MIAMI — The crew of the Coast Guard Cutter Raymond Evans repatriated 15 Cuban migrants to Bahia de Cabañas, Cuba, Thursday.
This repatriation is a result of two separate migrant interdictions at sea. In all instances, Cubans were trying to illegally enter the United States on unseaworthy vessels commonly referred to as “rustics” or “chugs.”
“Coast Guard missions and operations in the Southeast remain unchanged. The Coast Guard strongly discourages attempts to illegally enter the country by taking to the sea,” said Capt. Mark Gordon, Coast Guard 7th District chief of response enforcement. “These trips are incredibly dangerous.”
The Raymond Evans along with numerous other Coast Guard patrol boats and aircraft aggressively patrol the Florida Straits to detect and deter illegal and unsafe maritime migration. Safety of life at sea is always the Coast Guard’s top priority.
Coast Guard assets involved in these interdictions were:
The Coast Guard Cutter Raymond Evans, a 154-foot fast response cutter homeported in Key West, Florida.
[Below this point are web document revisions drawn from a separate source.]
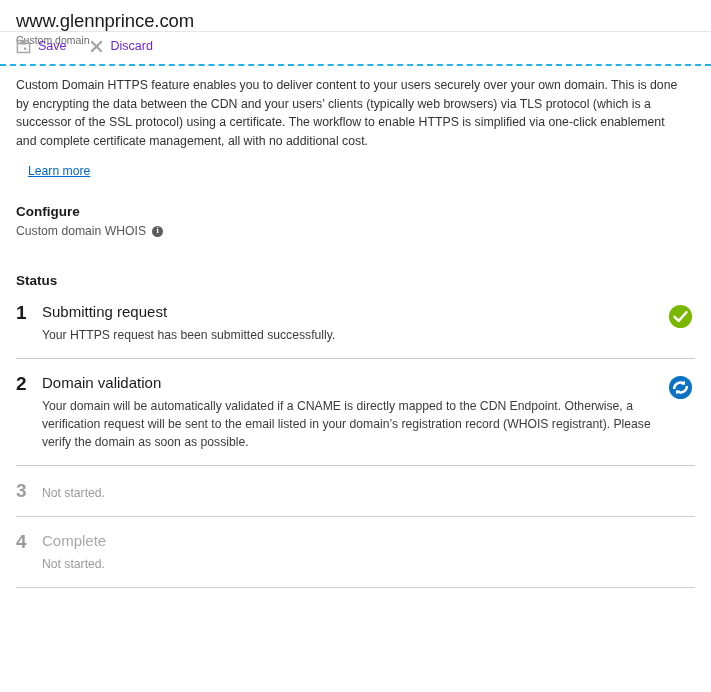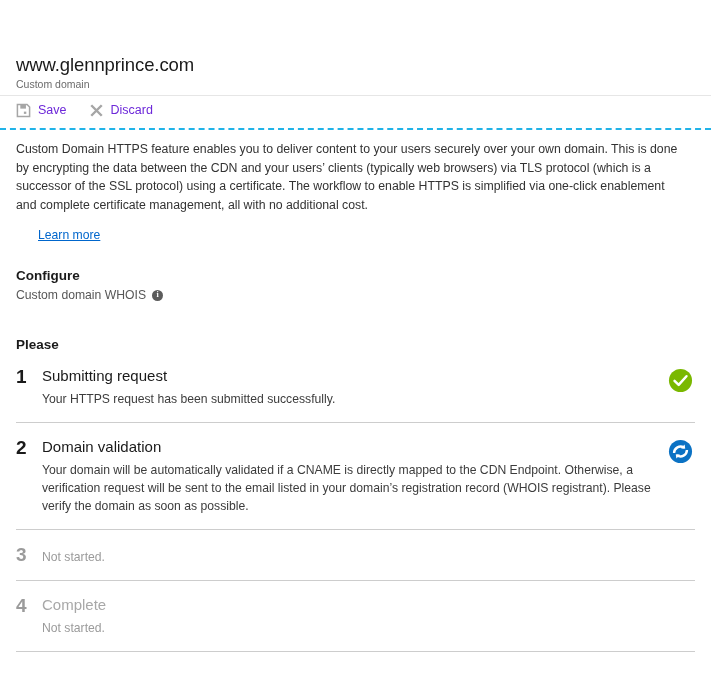"www.glennprince.com" .blade-header { height: 52px -> 32px; margin-top: 44px -> none }
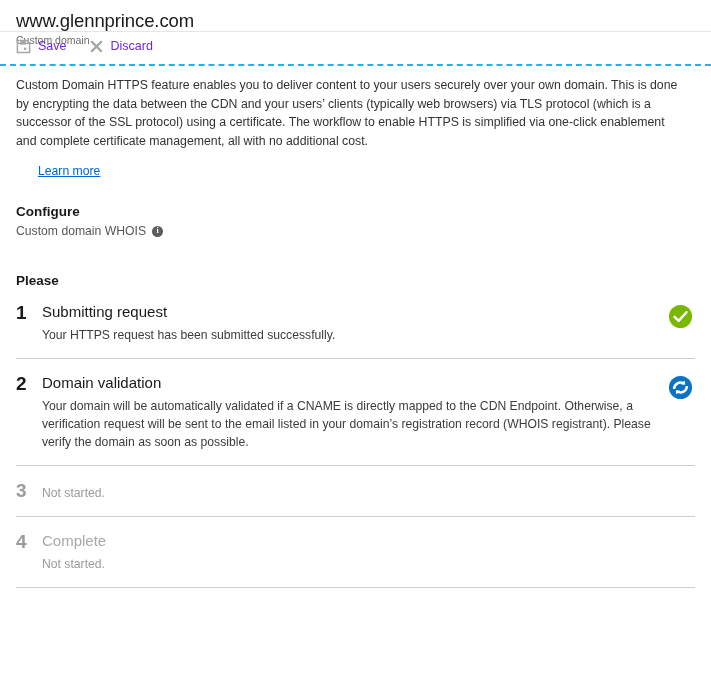"Learn more" .learn-more { margin-left: 22px -> 12px }
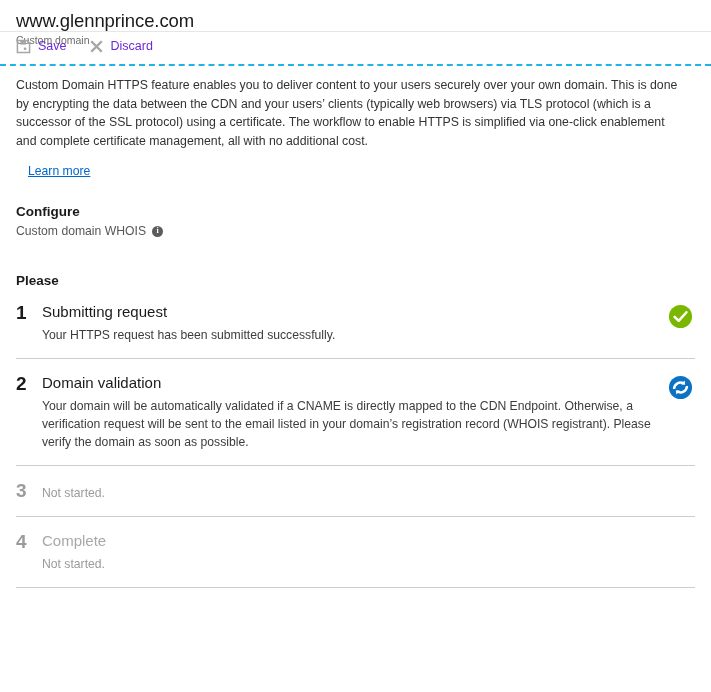"Please" div.section-heading { text: Please -> Status }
The Coast Guard Cutter Seneca, a 270-foot medium endurance cutter homeported in Boston.
The Coast Guard Cutter Bluefin, an 87-foot patrol boat, homeported in Fort Pierce, Florida.
Since Oct. 1, 2014, the Coast Guard 7th District estimates that 3,046 Cubans have attempted to illegally migrate via the sea. These numbers represent the total amount of at-sea interdictions, landings and disruptions in the Florida Straits, the Caribbean and Atlantic.